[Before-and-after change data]
----------
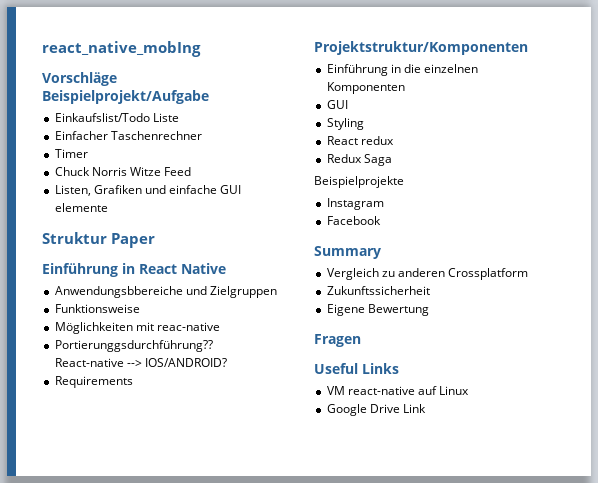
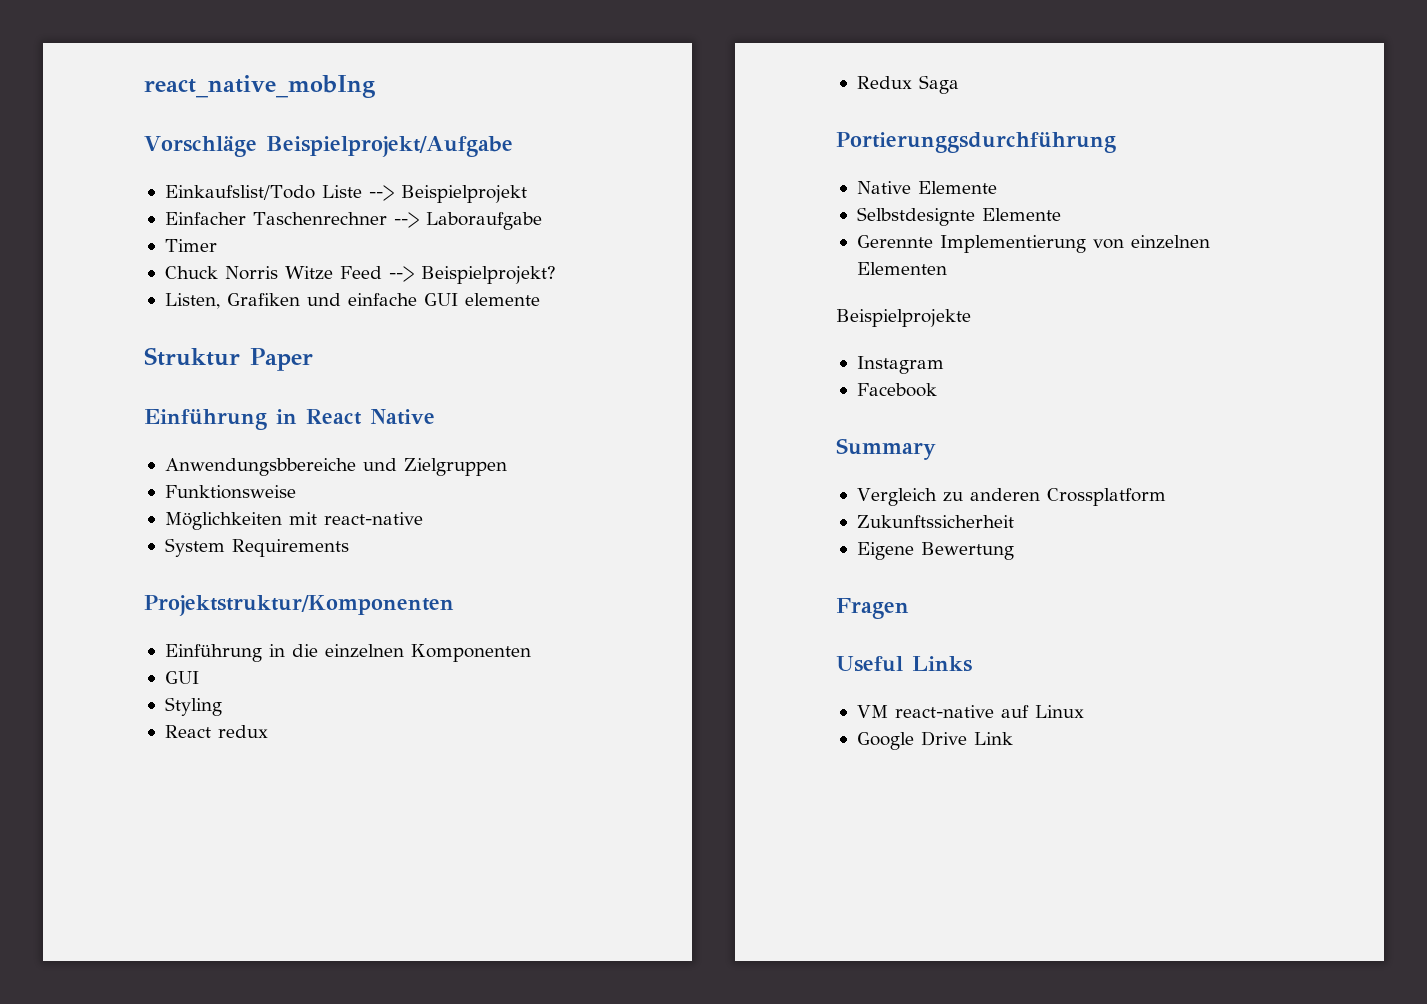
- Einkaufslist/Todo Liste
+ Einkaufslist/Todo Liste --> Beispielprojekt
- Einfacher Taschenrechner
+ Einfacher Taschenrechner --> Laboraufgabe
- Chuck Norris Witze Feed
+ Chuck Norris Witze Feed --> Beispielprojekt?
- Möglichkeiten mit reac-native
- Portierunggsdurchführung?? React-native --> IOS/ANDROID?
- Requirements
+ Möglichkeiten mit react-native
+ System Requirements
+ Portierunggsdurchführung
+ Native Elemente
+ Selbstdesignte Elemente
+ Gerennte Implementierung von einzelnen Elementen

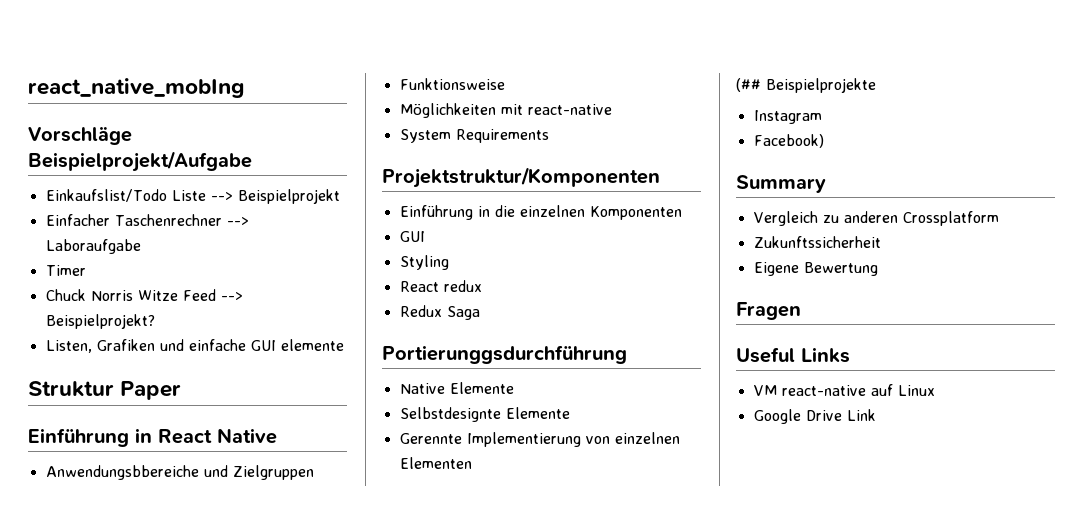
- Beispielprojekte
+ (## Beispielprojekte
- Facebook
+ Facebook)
----------
__Your assignment__. Starting at the line that contains "Möglichkeiten mit react-native", reproduce exactly and only the lines through the end of the entries above, with the pictures excluded.

__Answer to this problem__.
+ Möglichkeiten mit react-native
+ System Requirements
+ Portierunggsdurchführung
+ Native Elemente
+ Selbstdesignte Elemente
+ Gerennte Implementierung von einzelnen Elementen

- Beispielprojekte
+ (## Beispielprojekte
- Facebook
+ Facebook)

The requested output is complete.